Publication year - 2013
Publication title -
journal of the european academy of dermatology and venereology
Language(s) - English
Resource type - Journals
SCImago Journal Rank - 1.655
H-Index - 107
eISSN - 1468-3083
pISSN - 0926-9959
DOI - 10.1111/j.1468-3083.2012.04503.x
Subject(s) - medicine , neoplasm , transplantation , plasmacytoid dendritic cell , haematopoiesis , lymphoma , stem cell , pathology , dendritic cell , immunology , antigen , biology , genetics
Background Blastic plasmacytoid dendritic cell neoplasm (BPDCN), formerly known as agranular CD4 + /CD56 + haematodermic neoplasm (CD4/CD56 HN), is a rare distinct form of lymphoma‐like entity known of dermatologists because of its marked predilection for cutaneous involvement, and its aggressive behaviour. Moreover, the association or the evolution to an acute leukaemia entity that still expresses CD4 and CD56 markers is almost systematic. This new described entity of ‘CD4 + /CD56 + leukaemia’ or ‘leukaemia of plasmacytoid dendritic cell lineage’ has a poor prognostic and may lead to include haematopoietic stem cell transplantation in the treatment strategy as early as possible.
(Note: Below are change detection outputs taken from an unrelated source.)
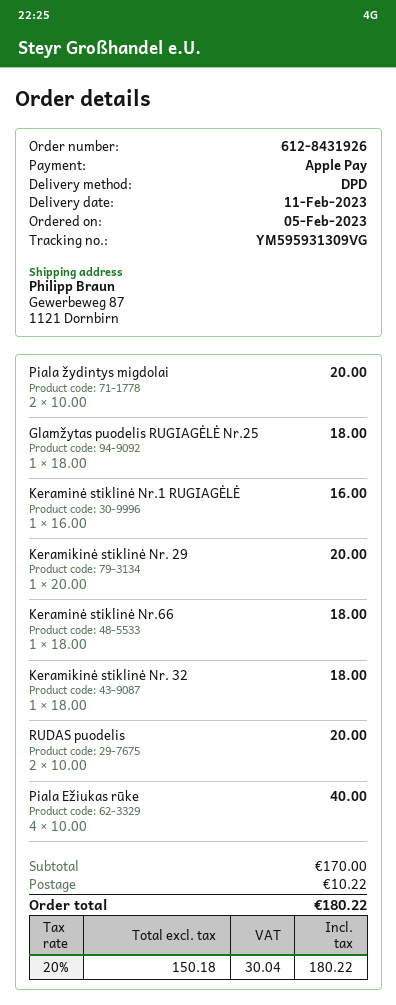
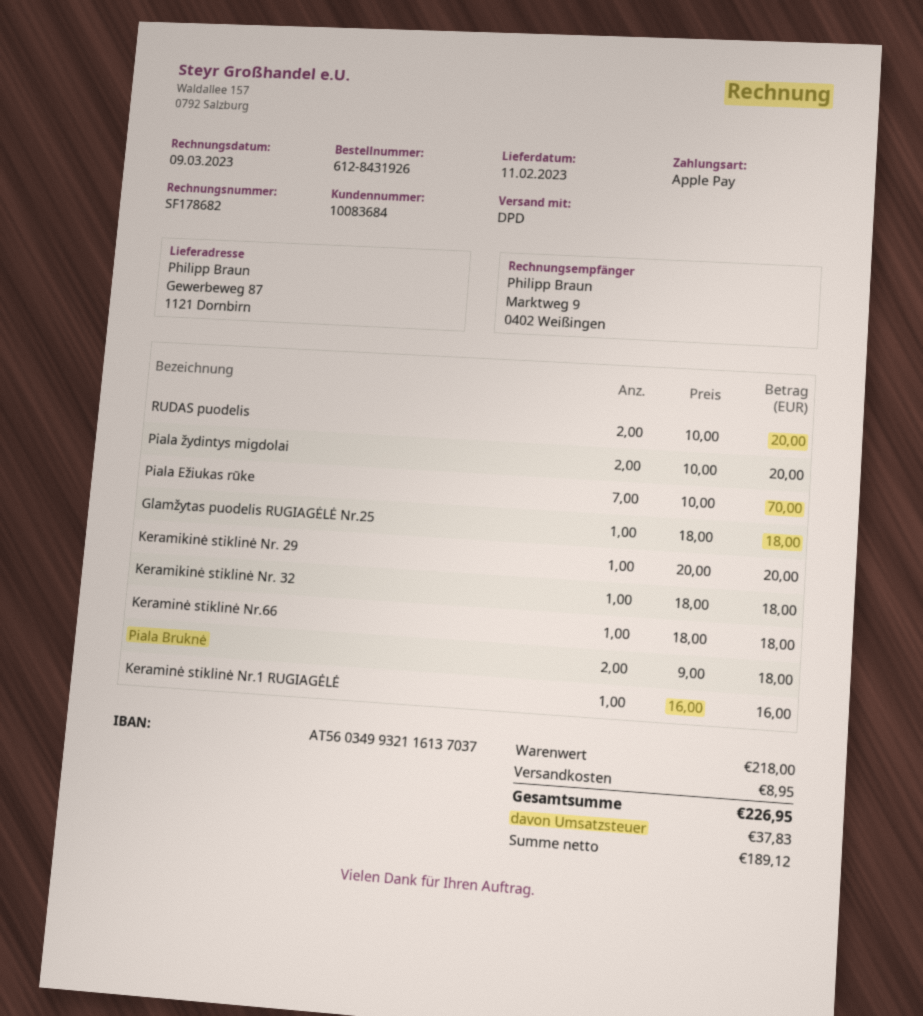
Piala Ežiukas rūke: 4 x 10.00 = 40.00 -> 7 x 10.00 = 70.00
Piala Bruknė: none -> 2 x 9.00 = 18.00
subtotal: 170.00 -> 218.00
shipping: 10.22 -> 8.95
net: 150.18 -> 189.12
tax: 30.04 -> 37.83
total: 180.22 -> 226.95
Report of cases We report here four cases presenting with skin lesions and haematological signs. One of the patients underwent allogeneic stem cell transplantation, with a relapse‐free survival of 40 months. We discuss the diagnosis features as well as the treatment options. Conclusion A collaborative work between dermatologists and onco‐haematologists is essential to give patients the best chance of complete and long‐term response.